The changes to the scheme were part of the fine print of Labor's economic statement, made earlier in August, just days before the election date was announced.

It will save $28.4 million in 2013-14, and over $31 million in years following.

"Services of that nature always need to be reviewed and always need to be looked at," Immigration Minister Tony Burke says.

The refugee support community says the move will have profound implications for new arrivals.

"It's very short-sighted," Kon Karapanagiotidis says.

The founder of the Asylum Seeker Resource Centre says restricting the HSS will mean thousands fall through the cracks of the welfare system.

"It's going to lead to us creating an underclass of people."

But changes to the HSS could be brought about due to Labor's new Papua New Guinea settlement deal.

"If you're going to resettle people in PNG, it would make sense to wind back resettlement services in Australia," Dr Kim Hyunh from the Australian National University says.

Dr Hyunh concedes there's a backlog of people waiting for processing here in Australia who arrived before the PNG deal was struck, so resettlement services will be required for some time to come.

The HSS will still apply to refugees who are processed offshore, via routes like the UNHCR.

Unaccompanied minors will also still have access to the service.
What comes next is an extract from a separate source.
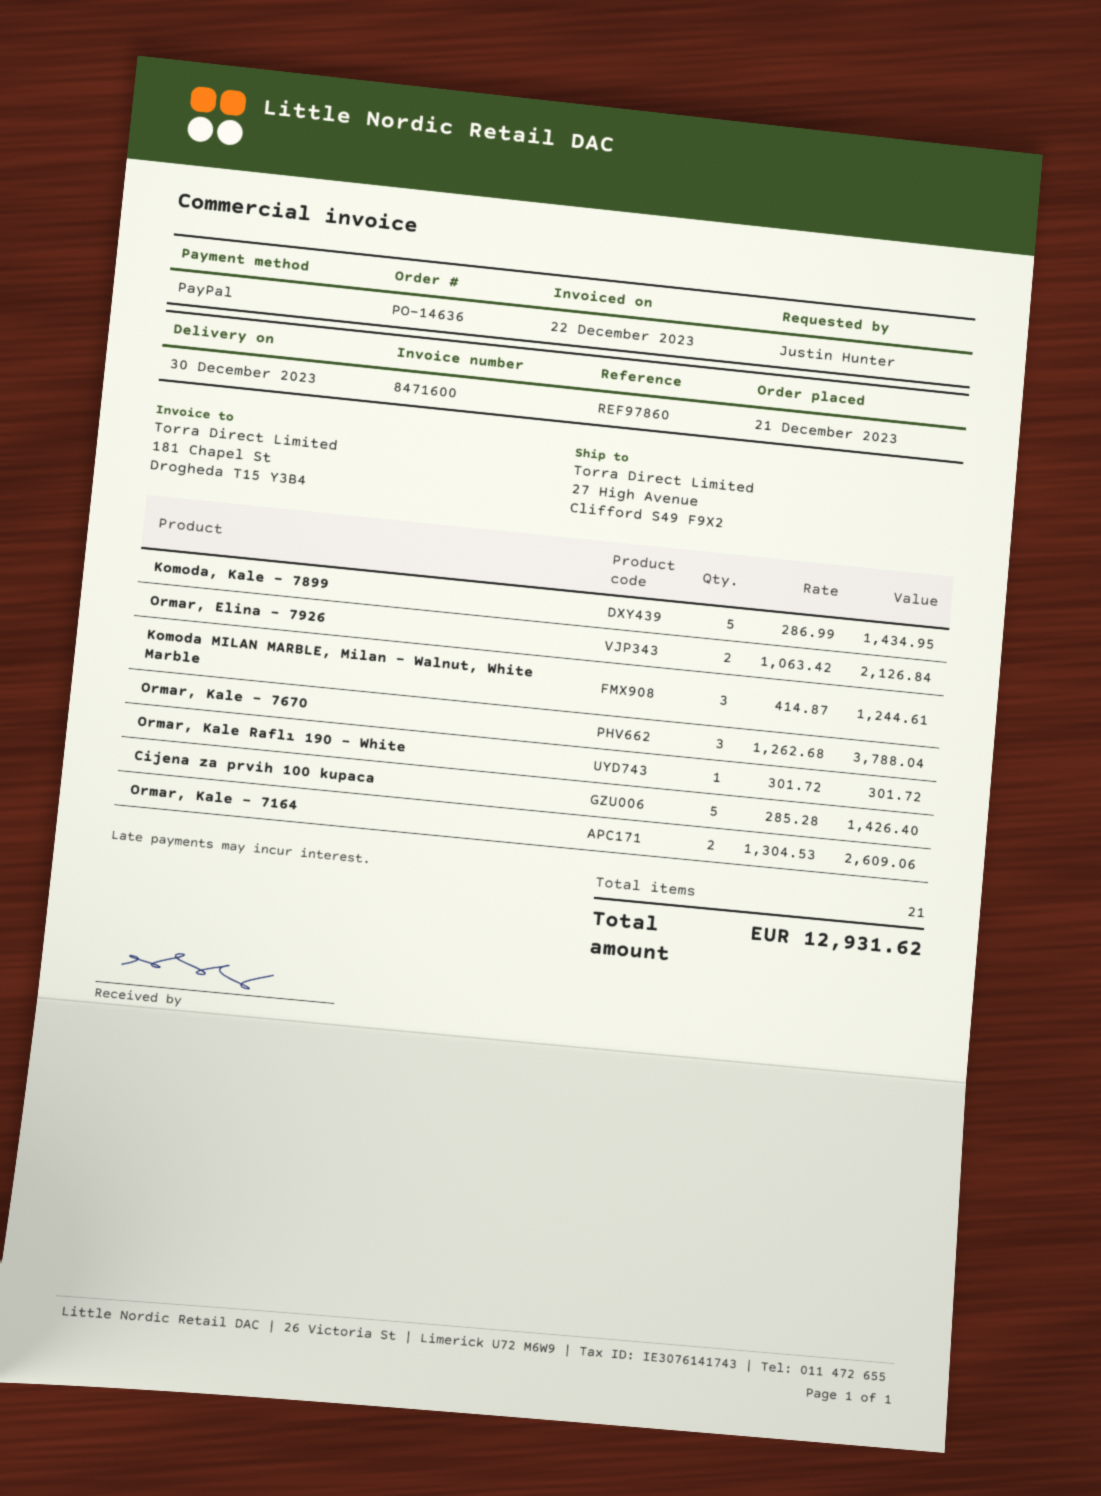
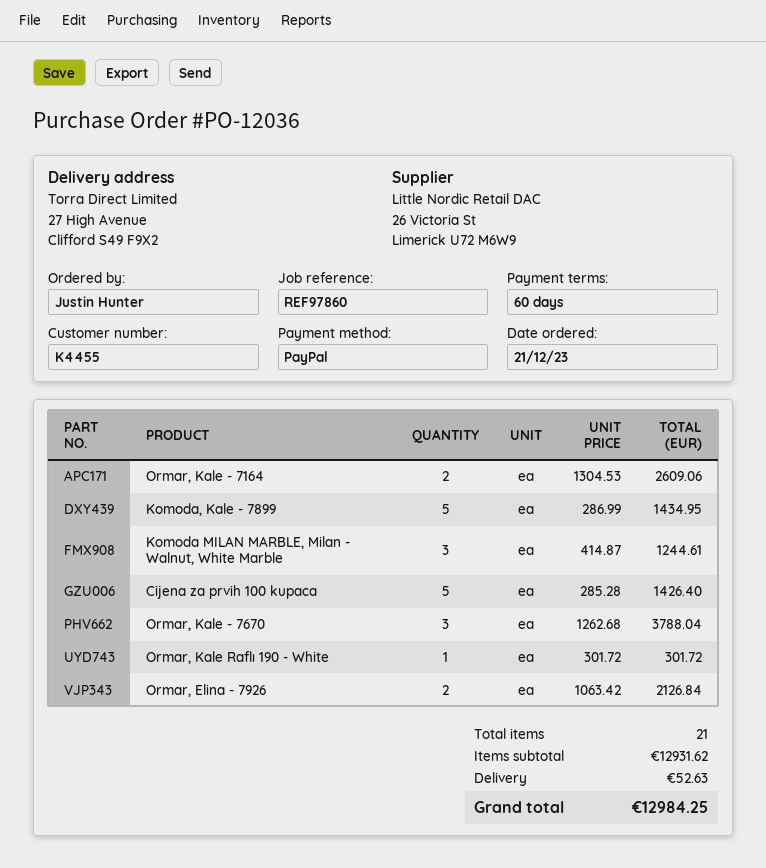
order number: PO-14636 -> PO-12036
shipping: none -> 52.63
total: 12931.62 -> 12984.25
Former Prime Minister Malcolm Fraser greatly expanded Australia's resettlement services during the late 1970s, after the release of the Galbally Report.

Among its recommendations, the report pushed for more English classes so migrants could integrate into Australian society better.

Mr Fraser is disgusted by the rhetoric surrounding asylum seekers during the 2013 election campaign.

"It's the most demeaning political campaign I've ever seen," he told SBS.

"No party deserves to win."

Mr Karapanagiotidis agrees.

"We don't have an asylum seeker crisis, we have a crisis of [political] leadership."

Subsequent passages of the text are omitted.